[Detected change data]
::::::::

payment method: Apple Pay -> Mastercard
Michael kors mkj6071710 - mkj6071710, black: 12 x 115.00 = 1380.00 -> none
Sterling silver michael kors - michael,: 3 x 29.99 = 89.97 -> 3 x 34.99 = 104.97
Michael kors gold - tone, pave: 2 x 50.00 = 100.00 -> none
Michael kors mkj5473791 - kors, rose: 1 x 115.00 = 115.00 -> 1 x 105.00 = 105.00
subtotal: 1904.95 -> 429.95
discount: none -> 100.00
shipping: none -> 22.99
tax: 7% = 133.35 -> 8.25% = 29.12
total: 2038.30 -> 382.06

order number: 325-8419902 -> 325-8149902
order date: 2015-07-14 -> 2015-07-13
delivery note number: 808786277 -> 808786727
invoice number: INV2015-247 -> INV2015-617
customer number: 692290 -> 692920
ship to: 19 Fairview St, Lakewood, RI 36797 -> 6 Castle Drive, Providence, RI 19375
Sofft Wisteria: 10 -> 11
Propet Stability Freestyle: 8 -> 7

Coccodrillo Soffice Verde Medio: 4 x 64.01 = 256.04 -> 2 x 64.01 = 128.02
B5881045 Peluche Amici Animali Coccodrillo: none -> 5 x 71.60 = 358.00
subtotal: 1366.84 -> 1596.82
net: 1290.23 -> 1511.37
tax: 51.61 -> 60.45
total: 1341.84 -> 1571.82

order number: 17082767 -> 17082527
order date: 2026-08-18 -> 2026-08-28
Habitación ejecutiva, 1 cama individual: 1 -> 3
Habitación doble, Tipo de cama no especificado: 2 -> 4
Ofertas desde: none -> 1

::::::::

What is needed
Beginning with the line that contains "subtotal: 1904.95 -> 429.95", return every line through the end of the data above, exactly as written.

Reply
subtotal: 1904.95 -> 429.95
discount: none -> 100.00
shipping: none -> 22.99
tax: 7% = 133.35 -> 8.25% = 29.12
total: 2038.30 -> 382.06

order number: 325-8419902 -> 325-8149902
order date: 2015-07-14 -> 2015-07-13
delivery note number: 808786277 -> 808786727
invoice number: INV2015-247 -> INV2015-617
customer number: 692290 -> 692920
ship to: 19 Fairview St, Lakewood, RI 36797 -> 6 Castle Drive, Providence, RI 19375
Sofft Wisteria: 10 -> 11
Propet Stability Freestyle: 8 -> 7

Coccodrillo Soffice Verde Medio: 4 x 64.01 = 256.04 -> 2 x 64.01 = 128.02
B5881045 Peluche Amici Animali Coccodrillo: none -> 5 x 71.60 = 358.00
subtotal: 1366.84 -> 1596.82
net: 1290.23 -> 1511.37
tax: 51.61 -> 60.45
total: 1341.84 -> 1571.82

order number: 17082767 -> 17082527
order date: 2026-08-18 -> 2026-08-28
Habitación ejecutiva, 1 cama individual: 1 -> 3
Habitación doble, Tipo de cama no especificado: 2 -> 4
Ofertas desde: none -> 1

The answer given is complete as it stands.